Но врач убедил ее в том, что все это не так.
– Не позволяйте ему шантажировать вас, – сказал доктор Барлоу. – Это не вы эгоистка, а он. Вы молодая женщина, Кэрлис. И у вас есть право на собственную жизнь.
Если бы не Гордон Барлоу, Кэрлис все еще жила бы с отцом, но, как ни странно, чем более она удалялась от него, во времени и пространстве, тем теснее чувствовала себя привязанной к нему. Она всегда была доброй девочкой, работящей девочкой, девочкой, которая сначала думает о других, а уж потом о себе. Она так привыкла заботиться о других, что не очень научилась заботиться о себе.
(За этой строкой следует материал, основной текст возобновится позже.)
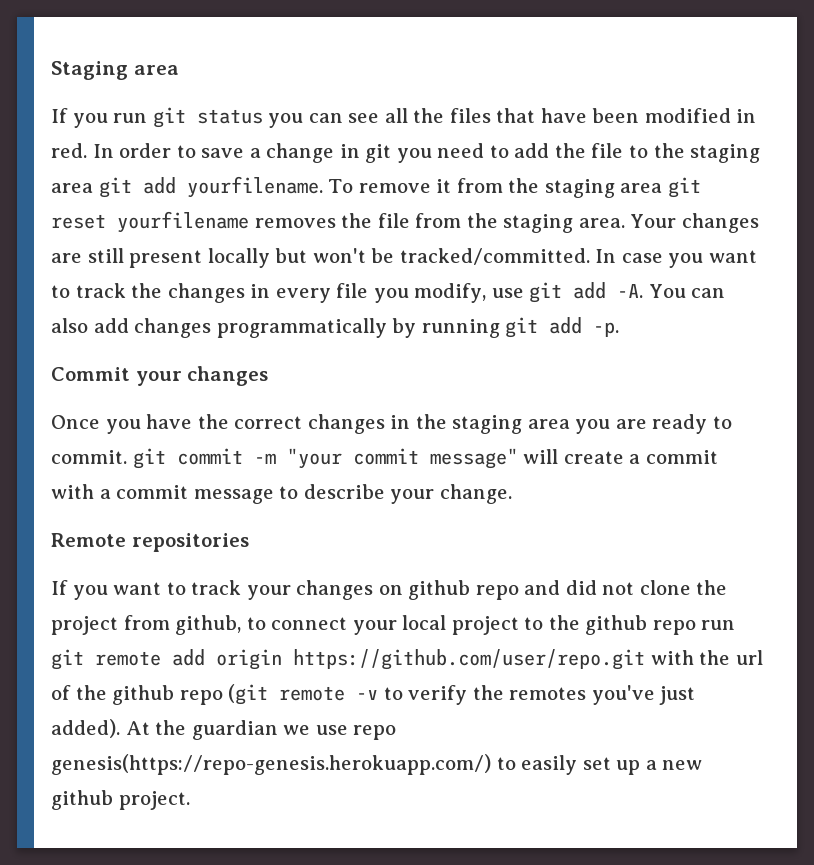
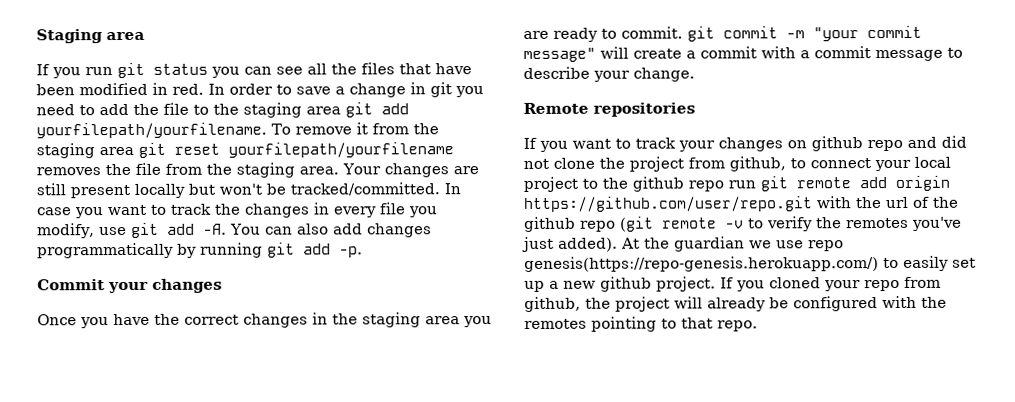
[186,176,323,198] yourfilename. -> [36,122,267,139] yourfilepath/yourfilename.
[117,211,249,233] yourfilename -> [228,142,454,158] yourfilepath/yourfilename
(190, 800) none -> [720,276,941,292] [524,295,947,312] [524,316,758,332] If you cloned your repo from github, the project will already be configured with the remotes pointing to that repo.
Именно поэтому она была так признательна Норме Финкельстайн за дружеское расположение и добрые советы; именно поэтому она так легко досталась Уинну Розье, который клялся в любви, но принес ей одни разочарования.
Кэрлис расцвела только в школе и на работе. Летом после окончания колледжа Хантер (где она специализировалась в филологических дисциплинах, что было совершенно бесперспективно в плане работы), она записалась на секретарские курсы, и по прохождении их получила должность в телефонной компании в машбюро отдела по связям с общественностью. С ее всегдашними отличными оценками по английскому она была буквально потрясена полуграмотными пресс-релизами, которые составители давали ей печатать. Очень аккуратно она принялась «править» их, и вскоре Кэрлис начали сдавать «черновики».